Why people are fleeing isolation units in India
Complaints center around lack of trust in public healthcare, poor facilities at government hospitals
- Published 19.03.20, 6:58 PM
- Updated 19.03.20, 6:59 PM
- 4 mins read
As the coronavirus scare increases, the measures to screen people, primarily passengers at airports, are testing everyone’s patience. Even as Union and state governments attempt to contain the spread, India risks entering Stage 3 of the Covid-19 spread, or what is known as community transmission.
The Indian Council of Medical Research (ICMR) clarified on Tuesday that it was focusing on those travelling from countries with coronavirus infections. No wonder those who are complaining are folks who are at international airports.
Several passengers have alleged harassment and mismanagement by airport and health officials. Twentyfive-year-old student Shivam, travelling from Paris on Monday, recounted his day-long ordeal at the airport.

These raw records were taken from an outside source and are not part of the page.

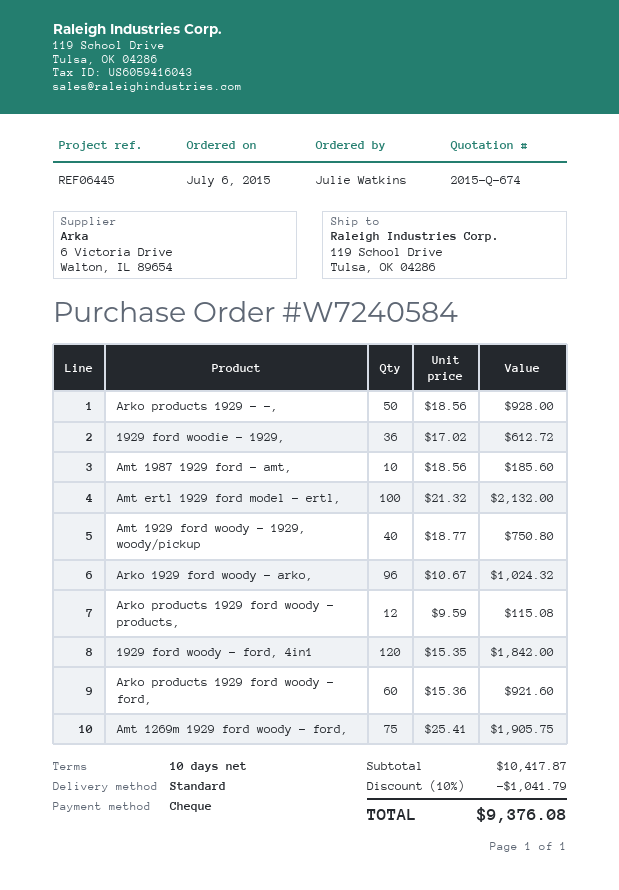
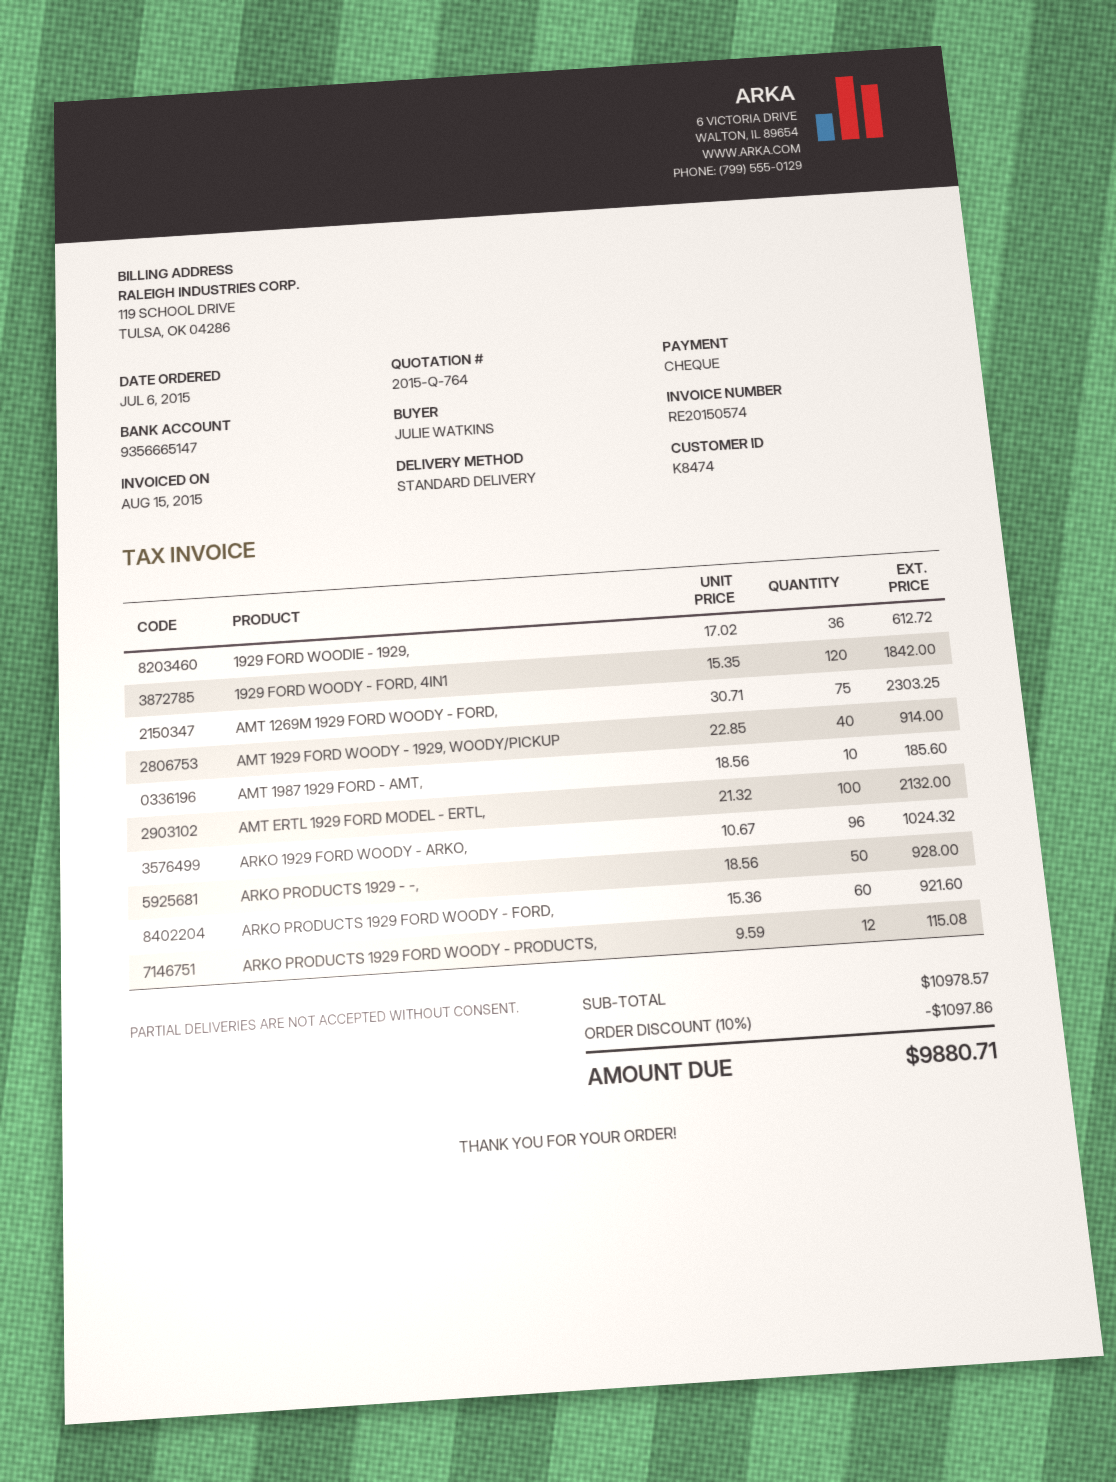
quote number: 2015-Q-674 -> 2015-Q-764
Amt 1929 ford woody - 1929, woody/pickup: 40 x 18.77 = 750.80 -> 40 x 22.85 = 914.00
Amt 1269m 1929 ford woody - ford,: 75 x 25.41 = 1905.75 -> 75 x 30.71 = 2303.25
subtotal: 10417.87 -> 10978.57
discount: 10% = 1041.79 -> 10% = 1097.86
total: 9376.08 -> 9880.71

France is the seventh most coronavirus-infected country.
According to him, passports of all passengers were taken away by immigration officials after thermal screening at the Indira Gandhi International airport.
“About 700-800 people, from two flights from Germany and France each, were herded to an area at the airport. Many were travelling without masks or sanitizers with them,” Shivam told The Telegraph Online.

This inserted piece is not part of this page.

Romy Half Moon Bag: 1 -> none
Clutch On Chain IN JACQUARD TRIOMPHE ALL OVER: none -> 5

He alleged that there was no food or water for hours, or any clarity as to what officials intended to do with them.
Several videos and images have surfaced online in the last two-three days in which passengers can be seen screaming at officials and security men. Some demanded they be sent home for self-isolation.
In one video shared by the student, a woman can be seen pleading the authorities to get medicine for her husband who suffers from high blood pressure.
I land at Delhi airport dated 16th March 1:00 am KLM airlines from Spain. I am subject to the 14 day quarantine at a govt facility in Dwarka police training school. I won’t say anything I just give some videos of our *sanitised* accommodation. @PMOIndia @WHO @CISFHQrs pic.twitter.com/vd4AnLBIkW— Navya Dua (@NavyaDua) March 16, 2020
The crowd was made up of mostly students and the elderly, including some who were travelling with young children and infants. Shivam claimed that the father of an infant, who was on his flight, kept requesting officials to get food for his child. But they did nothing.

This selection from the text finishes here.